DES ANGES ET LE DIABLE
De l’autre côté de l’Atlantique, l’arrivée des Espagnols envoyés par les Rois catholiques à la fin du XVe siècle avec une mission évangélisatrice, puis des puritains « pilgrims fathers » en Amérique du Nord au début du XVIIe, a également laissé des traces. La carte des États-Unis proposée par le graphiste américain Jonathan Hull montre l’ensemble des lieux dénommés d’après un saint, un dieu, des anges ou autres références bibliques (cf. carte 3). La domination espagnole sur l’Ouest américain, du Texas à la Californie, se lit dans la toponymie, dans laquelle figurent tous les saints les plus fameux du christianisme : Antoine (San Antonio au Texas), Jacques (San Diego en Californie), François d’Assise (San Francisco, Californie), Joseph (San José, Californie) (cf. carte 4).
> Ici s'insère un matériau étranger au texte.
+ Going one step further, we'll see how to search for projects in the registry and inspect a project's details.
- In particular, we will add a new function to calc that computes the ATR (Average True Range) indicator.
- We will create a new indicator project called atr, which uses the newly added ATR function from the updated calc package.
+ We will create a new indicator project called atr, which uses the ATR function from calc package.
On trouve aussi de nombreuses allusions aux anges, comme Angel Creek, Angel Lake, Angel Pass et, bien sûr, à Los Angeles, dont le nom originel de la ville fondée en 1781 est El Pueblo de La Reina de Los Angeles (Le village de la reine des Anges) ou, selon d’autres sources, El Pueblo de Nuestra Señora de los Angeles de Porciuncula (Le village de Notre Dame des Anges de Porciuncula), un toponyme un peu long à placer sur une carte ! Dans l’ancienne Louisiane française prédominent également les noms de saints (Paul, Louis, Francis, Mary…), tandis qu’en Nouvelle-Angleterre, colonisée par des protestants, les références bibliques semblent moins usuelles pour désigner des villes, à l’exception de Providence, dans l’État de Rhode Island. On trouve en revanche une rivière SainteCroix, le fleuve Saint-Laurent, qui fait frontière avec le Canada, et plusieurs lieux qui font référence à un temple, une église ou une cathédrale. L’analyse des noms de lieux aux États-Unis révèle d’autres surprises. À côté des références à Dieu, de nombreux sites sont aussi dénommés d’après le diable (devil) ou l’enfer (hell) (cf. carte 5). Ces appellations ont été données le plus souvent pour dénommer un lieu géographique, un site, un paysage désolé ou isolé, tels Devils Lake, Devils Canyon, Devils Ridge, Devils Garden ou Devil Swamp (le lac, le canyon, la crête, le jardin, la cascade ou le marécage du diable). Ces noms dominent dans les régions de l’ouest les moins densément peuplées, mais traversés par les Rocheuses. Les montagnes seraient-elles plus volontiers associées à un côté obscur que les plaines ? À méditer puisque c’est aussi dans l’Ouest américain que se situe la Vallée de la Mort (Death Valley).